### DATASET
• • • • • • •

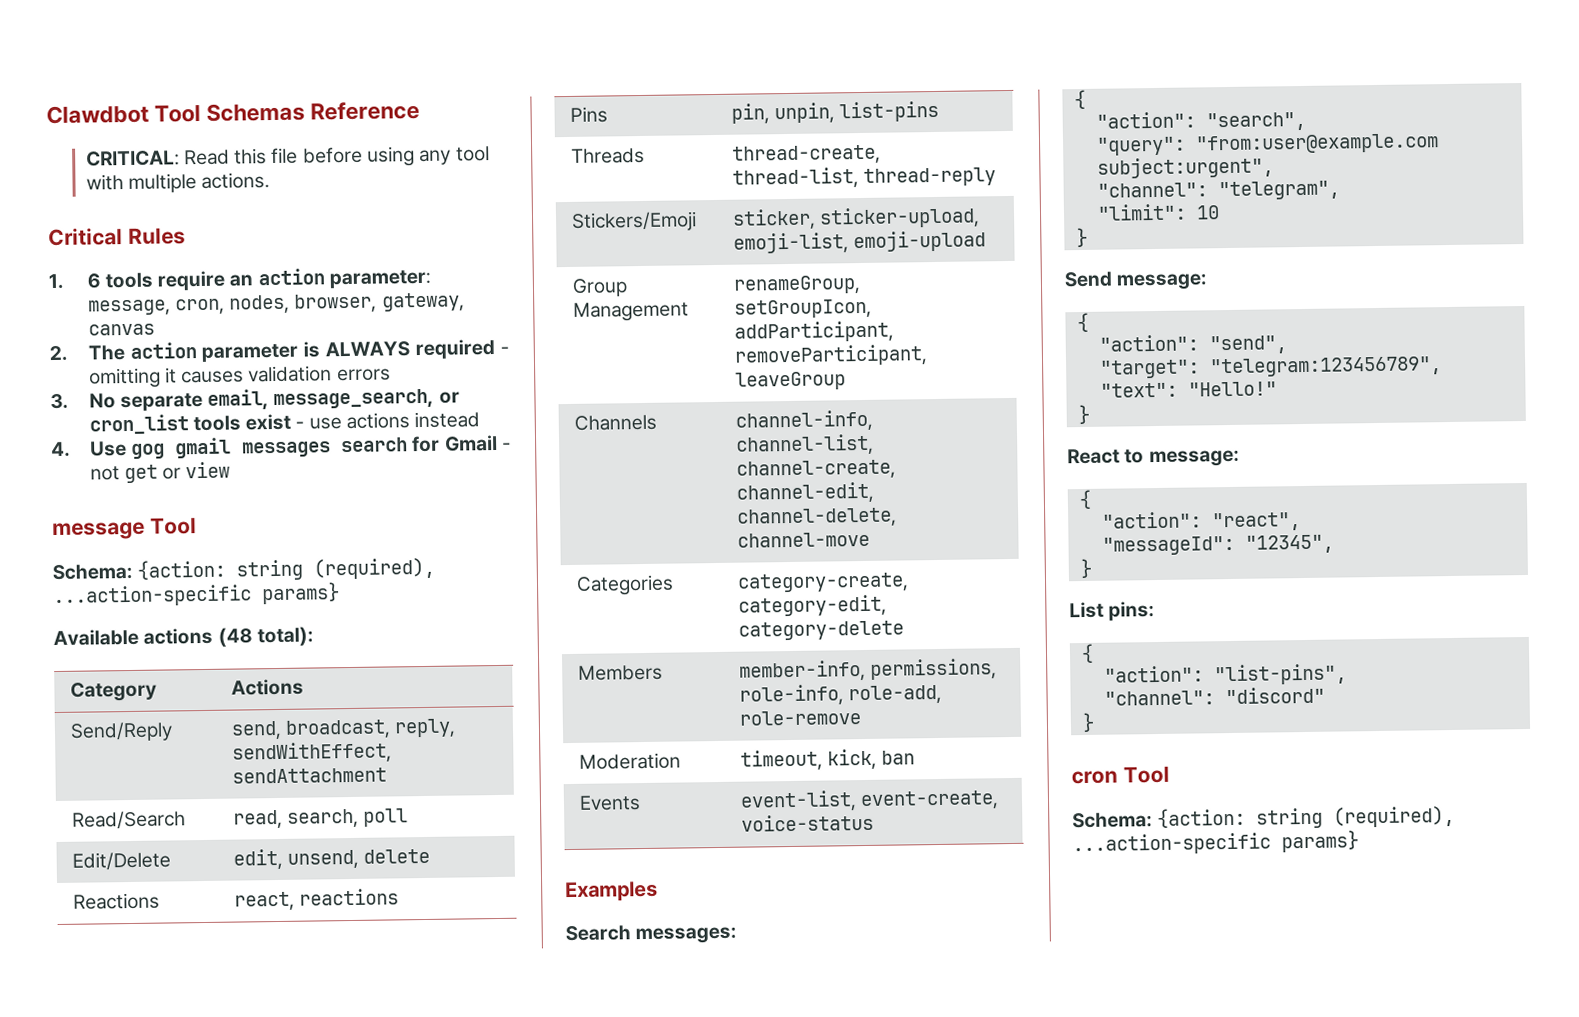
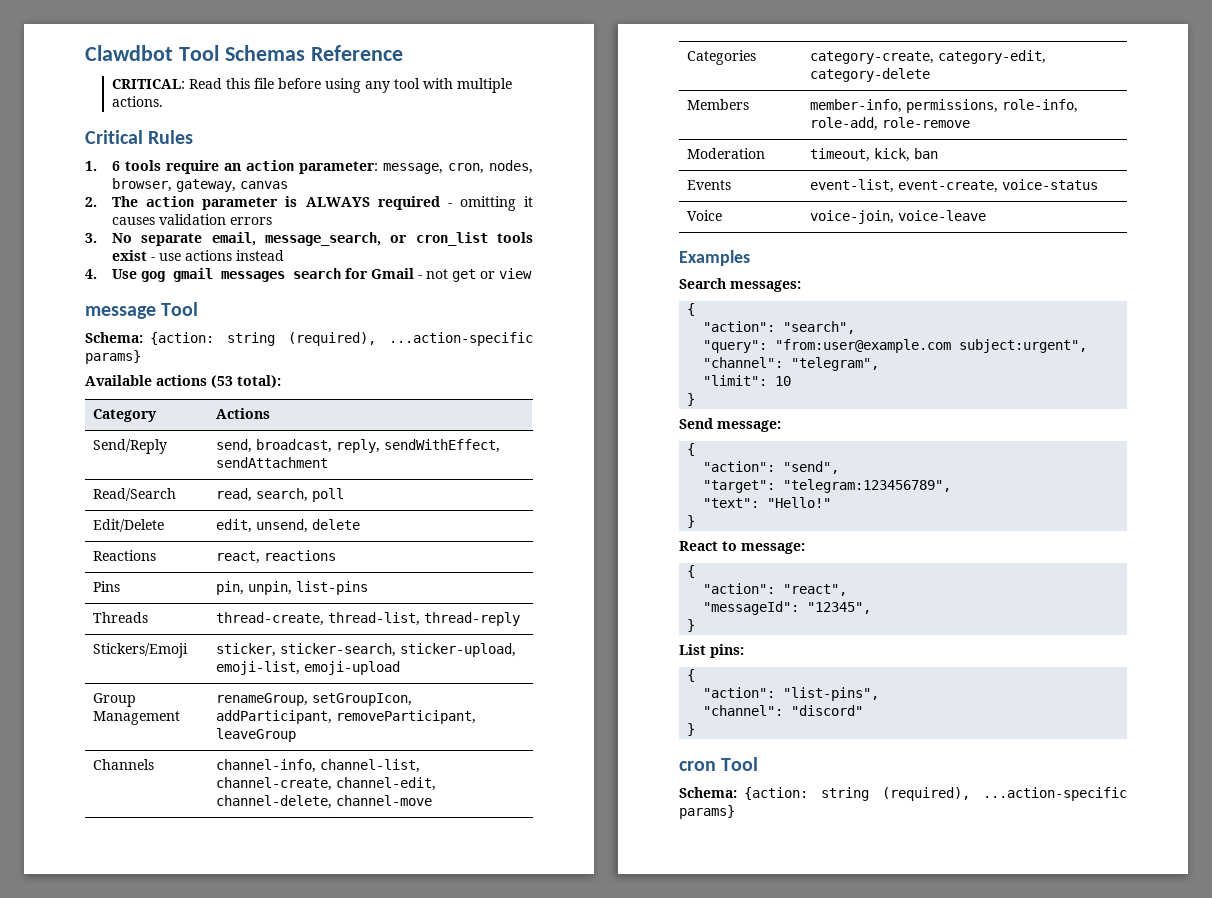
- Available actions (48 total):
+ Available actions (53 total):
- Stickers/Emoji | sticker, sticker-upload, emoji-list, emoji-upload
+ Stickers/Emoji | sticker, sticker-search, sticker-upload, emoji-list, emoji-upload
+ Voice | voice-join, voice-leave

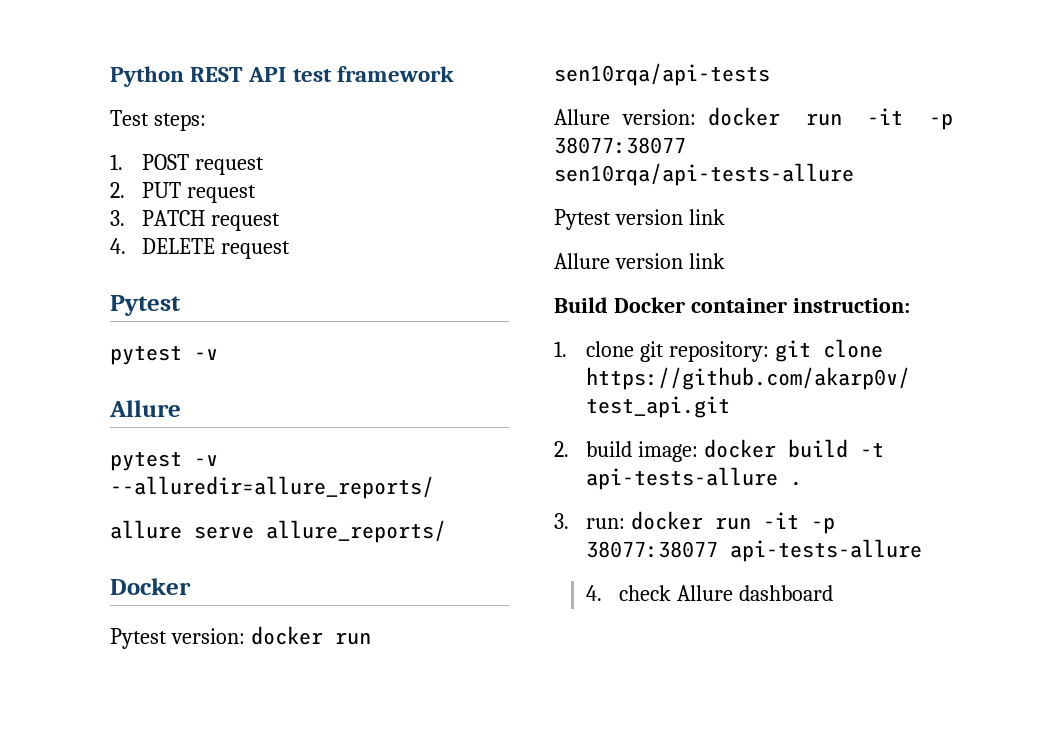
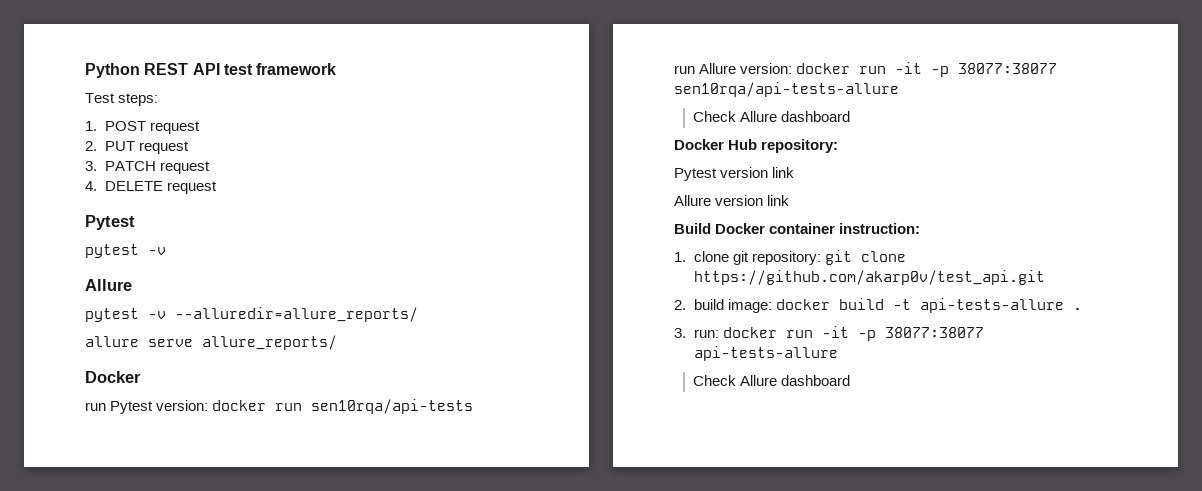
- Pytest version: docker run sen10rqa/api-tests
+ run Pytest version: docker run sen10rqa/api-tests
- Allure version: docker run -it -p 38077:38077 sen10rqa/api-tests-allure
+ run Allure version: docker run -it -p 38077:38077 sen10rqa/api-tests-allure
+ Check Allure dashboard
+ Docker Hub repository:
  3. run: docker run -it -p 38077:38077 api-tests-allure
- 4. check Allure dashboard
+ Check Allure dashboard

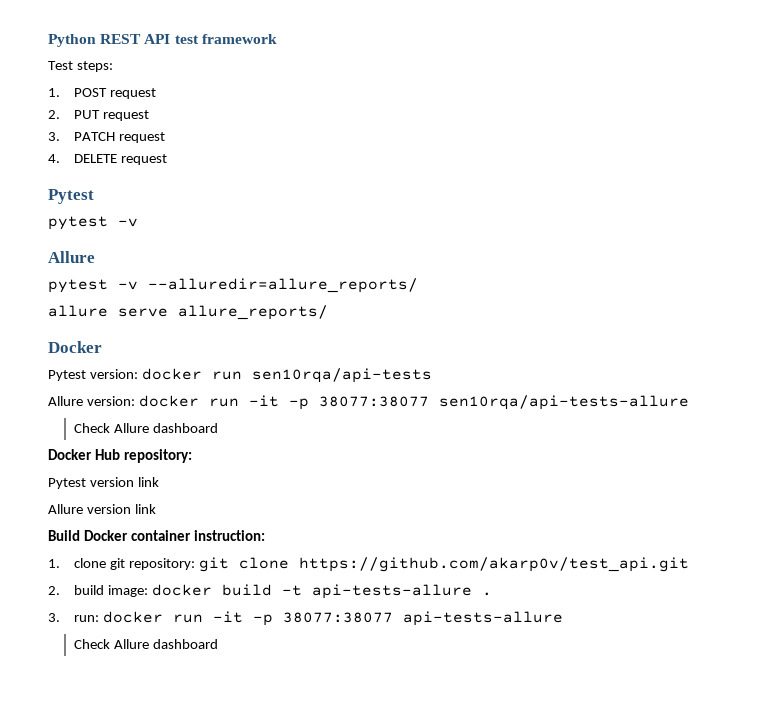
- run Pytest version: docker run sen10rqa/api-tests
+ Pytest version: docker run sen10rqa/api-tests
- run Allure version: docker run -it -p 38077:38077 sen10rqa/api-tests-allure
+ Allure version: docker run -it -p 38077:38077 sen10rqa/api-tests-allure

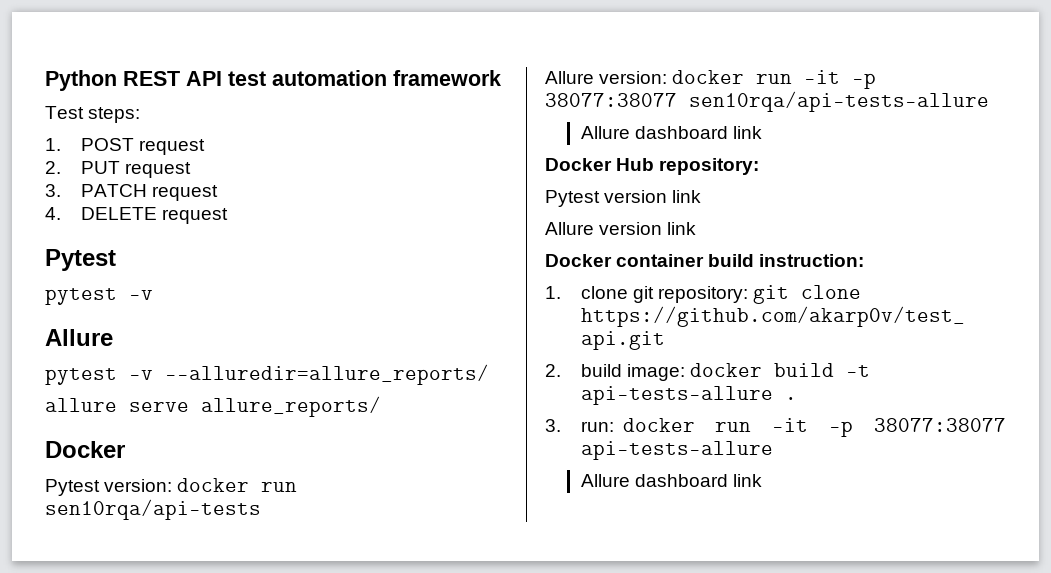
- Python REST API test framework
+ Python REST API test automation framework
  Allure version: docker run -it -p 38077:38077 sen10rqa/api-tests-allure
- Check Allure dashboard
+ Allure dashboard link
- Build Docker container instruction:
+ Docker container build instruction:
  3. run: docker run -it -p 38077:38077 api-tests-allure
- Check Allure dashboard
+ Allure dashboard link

• • • • • • •

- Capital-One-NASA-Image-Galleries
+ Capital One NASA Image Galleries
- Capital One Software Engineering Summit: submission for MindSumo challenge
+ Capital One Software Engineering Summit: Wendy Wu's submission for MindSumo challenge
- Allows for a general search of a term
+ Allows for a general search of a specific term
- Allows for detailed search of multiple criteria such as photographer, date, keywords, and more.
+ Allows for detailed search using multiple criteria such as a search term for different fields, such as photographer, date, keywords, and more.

• • • • • • •

### DESCRIPTION OF THE TASK
Show, from the entries above, every line that includes the string "Emoji".

### RESPONSE TO THIS TASK
- Stickers/Emoji | sticker, sticker-upload, emoji-list, emoji-upload
+ Stickers/Emoji | sticker, sticker-search, sticker-upload, emoji-list, emoji-upload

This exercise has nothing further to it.